The answer must repeat every record exactly, with no pictures in it.

**** Records to use

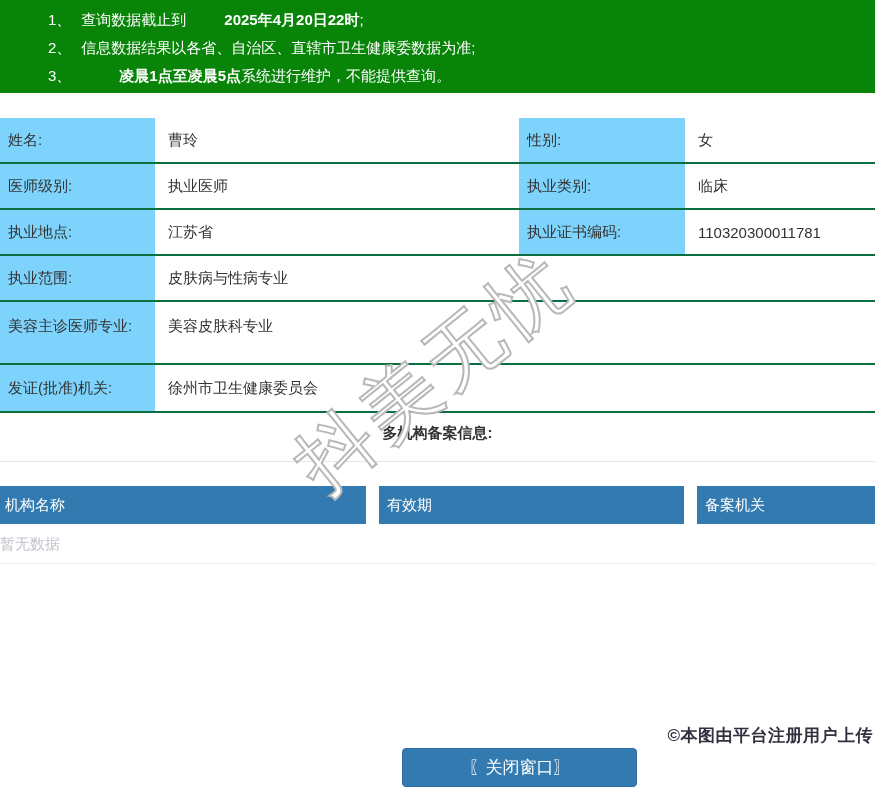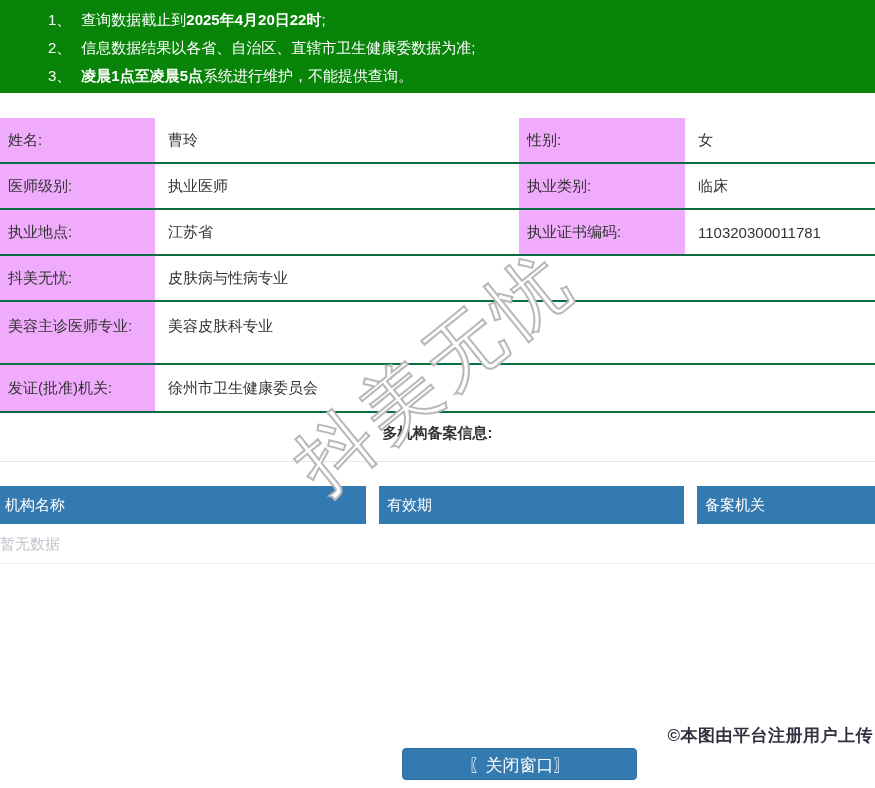--- a/index.html
+++ b/index.html
@@ -18,41 +18,41 @@
     height:93px;
     padding:6px 10px 0 48px;
     color:#fff;
   }
   .banner .line {
     font-size:15px;
     line-height:28px;
     white-space:nowrap;
   }
   .banner .num { margin-right:10px; }
-  .banner .b { font-weight:700; }
+  .banner .b { font-weight:700;padding-left:38px; }
 
   
   .info-table { margin-top:25px; }
   .irow {
     display:grid;
     border-bottom:2px solid #0a6e40;
     align-items:stretch;
   }
   .irow.cols4 { grid-template-columns:155px 364px 166px 1fr; height:46px; }
   .irow.cols2 { grid-template-columns:155px 1fr; height:46px; }
   .irow.tall  { height:63px; }
   .irow.last  { height:48px; }
   .cell {
     display:flex;
     align-items:center;
     font-size:15px;
     color:#333;
   }
   .cell.label {
-    background:#f0abfc;
+    background:#7dd3fc;
     padding-left:8px;
   }
   .cell.value { padding-left:13px; }
   .irow.tall .cell {
     align-items:flex-start;
     padding-top:13px;
     line-height:22px;
   }
 
   
@@ -94,21 +94,21 @@
     font-size:15px;
     border-bottom:1px solid #ebeef5;
   }
 
   
   .close-btn {
     position:absolute;
     left:402px;
     top:748px;
     width:235px;
-    height:32px;
+    height:39px;
     background:#337ab0;
     border:1px solid #2e6da4;
     border-radius:4px;
     color:#fff;
     font-size:17px;
     line-height:33px;
     text-align:center;
     cursor:pointer;
     font-family:"Liberation Sans","DejaVu Sans",sans-serif;
   }
@@ -168,21 +168,21 @@
 
   <div class="irow cols4">
     <div class="cell label">执业地点:</div>
     <div class="cell value">江苏省</div>
     <div class="cell label">执业证书编码:</div>
     <div class="cell value">110320300011781</div>
   </div>
 
 
   <div class="irow cols2">
-    <div class="cell label">抖美无忧:</div>
+    <div class="cell label">执业范围:</div>
     <div class="cell value">皮肤病与性病专业</div>
   </div>
 
   <div class="irow cols2 tall">
     <div class="cell label">美容主诊医师专业:</div>
     <div class="cell value">美容皮肤科专业</div>
   </div>
 
   <div class="irow cols2 last">
     <div class="cell label">发证(批准)机关:</div>

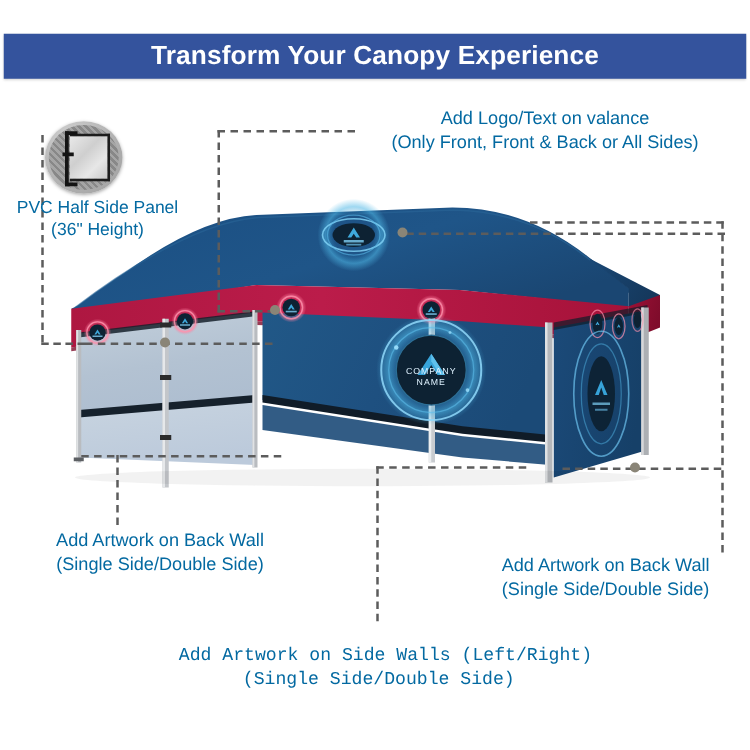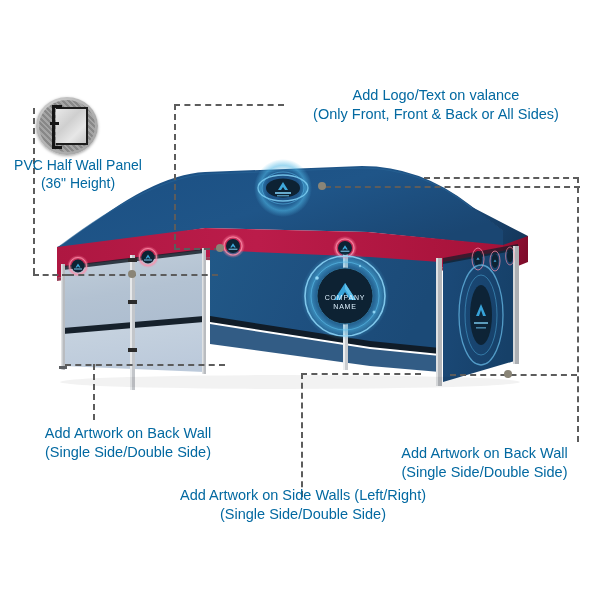--- a/index.html
+++ b/index.html
@@ -38,21 +38,21 @@
     color:#0369a1;
     white-space:nowrap;
     font-family:"Liberation Sans", sans-serif;
   }
   .anno .l2{display:block;}
 
   #anno-valance{left:278px;top:86px;width:316px;}
   #anno-pvc{left:2px;top:156px;width:152px;font-size:14px;line-height:18px;}
   #anno-backwall-left{left:8px;top:424px;width:240px;}
   #anno-backwall-right{left:372px;top:444px;width:225px;}
-  #anno-sidewalls{left:143px;top:486px;width:320px;}
+  #anno-sidewalls{left:143px;top:516px;width:320px;font-family:Liberation Mono, monospace;}
 
   
   .dash-h{position:absolute;height:0;border-top:2px dashed #5c5c5c;}
   .dash-v{position:absolute;width:0;border-left:2px dashed #5c5c5c;}
   .dot{position:absolute;width:8px;height:8px;border-radius:50%;background:#8a8577;}
 
   
   .pvc-icon{
     position:absolute;left:36px;top:97px;width:62px;height:58px;
     border-radius:50%;
@@ -83,20 +83,23 @@
 
   
   #tent{position:absolute;left:0;top:0;width:600px;height:600px;pointer-events:none;}
   #tent svg{display:block;}
 </style>
 </head>
 <body>
 
 <div id="stage">
 
+  <div class="header-bar">
+    <div class="header-title">Transform Your Canopy Experience</div>
+  </div>
 
   <div id="tent">
     <svg width="600" height="600" viewBox="0 0 600 600" xmlns="http://www.w3.org/2000/svg">
       <defs>
         <linearGradient id="gRoofL" x1="0" y1="0" x2="1" y2="0.6">
           <stop offset="0%" stop-color="#1b4f83"></stop>
           <stop offset="55%" stop-color="#1f5588"></stop>
           <stop offset="100%" stop-color="#1a4672"></stop>
         </linearGradient>
         <linearGradient id="gRoofR" x1="0" y1="0" x2="1" y2="0.5">
@@ -315,21 +318,21 @@
 
   <div class="dash-h" style="left:301px;top:373px;width:120px;"></div>
   <div class="dash-v" style="left:301px;top:373px;height:124px;"></div>
 
   <div class="anno" id="anno-valance">
     <span>Add Logo/Text on valance</span>
     <span class="l2">(Only Front, Front &amp; Back or All Sides)</span>
   </div>
 
   <div class="anno" id="anno-pvc">
-    <span>PVC Half Wall Panel</span>
+    <span>PVC Half Side Panel</span>
     <span class="l2">(36" Height)</span>
   </div>
 
   <div class="anno" id="anno-backwall-left">
     <span>Add Artwork on Back Wall</span>
     <span class="l2">(Single Side/Double Side)</span>
   </div>
 
   <div class="anno" id="anno-backwall-right">
     <span>Add Artwork on Back Wall</span>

********

- **Exercise output**:
--- a/index.html
+++ b/index.html
@@ -18,41 +18,41 @@
     height:93px;
     padding:6px 10px 0 48px;
     color:#fff;
   }
   .banner .line {
     font-size:15px;
     line-height:28px;
     white-space:nowrap;
   }
   .banner .num { margin-right:10px; }
-  .banner .b { font-weight:700; }
+  .banner .b { font-weight:700;padding-left:38px; }
 
   
   .info-table { margin-top:25px; }
   .irow {
     display:grid;
     border-bottom:2px solid #0a6e40;
     align-items:stretch;
   }
   .irow.cols4 { grid-template-columns:155px 364px 166px 1fr; height:46px; }
   .irow.cols2 { grid-template-columns:155px 1fr; height:46px; }
   .irow.tall  { height:63px; }
   .irow.last  { height:48px; }
   .cell {
     display:flex;
     align-items:center;
     font-size:15px;
     color:#333;
   }
   .cell.label {
-    background:#f0abfc;
+    background:#7dd3fc;
     padding-left:8px;
   }
   .cell.value { padding-left:13px; }
   .irow.tall .cell {
     align-items:flex-start;
     padding-top:13px;
     line-height:22px;
   }
 
   
@@ -94,21 +94,21 @@
     font-size:15px;
     border-bottom:1px solid #ebeef5;
   }
 
   
   .close-btn {
     position:absolute;
     left:402px;
     top:748px;
     width:235px;
-    height:32px;
+    height:39px;
     background:#337ab0;
     border:1px solid #2e6da4;
     border-radius:4px;
     color:#fff;
     font-size:17px;
     line-height:33px;
     text-align:center;
     cursor:pointer;
     font-family:"Liberation Sans","DejaVu Sans",sans-serif;
   }
@@ -168,21 +168,21 @@
 
   <div class="irow cols4">
     <div class="cell label">执业地点:</div>
     <div class="cell value">江苏省</div>
     <div class="cell label">执业证书编码:</div>
     <div class="cell value">110320300011781</div>
   </div>
 
 
   <div class="irow cols2">
-    <div class="cell label">抖美无忧:</div>
+    <div class="cell label">执业范围:</div>
     <div class="cell value">皮肤病与性病专业</div>
   </div>
 
   <div class="irow cols2 tall">
     <div class="cell label">美容主诊医师专业:</div>
     <div class="cell value">美容皮肤科专业</div>
   </div>
 
   <div class="irow cols2 last">
     <div class="cell label">发证(批准)机关:</div>

--- a/index.html
+++ b/index.html
@@ -38,21 +38,21 @@
     color:#0369a1;
     white-space:nowrap;
     font-family:"Liberation Sans", sans-serif;
   }
   .anno .l2{display:block;}
 
   #anno-valance{left:278px;top:86px;width:316px;}
   #anno-pvc{left:2px;top:156px;width:152px;font-size:14px;line-height:18px;}
   #anno-backwall-left{left:8px;top:424px;width:240px;}
   #anno-backwall-right{left:372px;top:444px;width:225px;}
-  #anno-sidewalls{left:143px;top:486px;width:320px;}
+  #anno-sidewalls{left:143px;top:516px;width:320px;font-family:Liberation Mono, monospace;}
 
   
   .dash-h{position:absolute;height:0;border-top:2px dashed #5c5c5c;}
   .dash-v{position:absolute;width:0;border-left:2px dashed #5c5c5c;}
   .dot{position:absolute;width:8px;height:8px;border-radius:50%;background:#8a8577;}
 
   
   .pvc-icon{
     position:absolute;left:36px;top:97px;width:62px;height:58px;
     border-radius:50%;
@@ -83,20 +83,23 @@
 
   
   #tent{position:absolute;left:0;top:0;width:600px;height:600px;pointer-events:none;}
   #tent svg{display:block;}
 </style>
 </head>
 <body>
 
 <div id="stage">
 
+  <div class="header-bar">
+    <div class="header-title">Transform Your Canopy Experience</div>
+  </div>
 
   <div id="tent">
     <svg width="600" height="600" viewBox="0 0 600 600" xmlns="http://www.w3.org/2000/svg">
       <defs>
         <linearGradient id="gRoofL" x1="0" y1="0" x2="1" y2="0.6">
           <stop offset="0%" stop-color="#1b4f83"></stop>
           <stop offset="55%" stop-color="#1f5588"></stop>
           <stop offset="100%" stop-color="#1a4672"></stop>
         </linearGradient>
         <linearGradient id="gRoofR" x1="0" y1="0" x2="1" y2="0.5">
@@ -315,21 +318,21 @@
 
   <div class="dash-h" style="left:301px;top:373px;width:120px;"></div>
   <div class="dash-v" style="left:301px;top:373px;height:124px;"></div>
 
   <div class="anno" id="anno-valance">
     <span>Add Logo/Text on valance</span>
     <span class="l2">(Only Front, Front &amp; Back or All Sides)</span>
   </div>
 
   <div class="anno" id="anno-pvc">
-    <span>PVC Half Wall Panel</span>
+    <span>PVC Half Side Panel</span>
     <span class="l2">(36" Height)</span>
   </div>
 
   <div class="anno" id="anno-backwall-left">
     <span>Add Artwork on Back Wall</span>
     <span class="l2">(Single Side/Double Side)</span>
   </div>
 
   <div class="anno" id="anno-backwall-right">
     <span>Add Artwork on Back Wall</span>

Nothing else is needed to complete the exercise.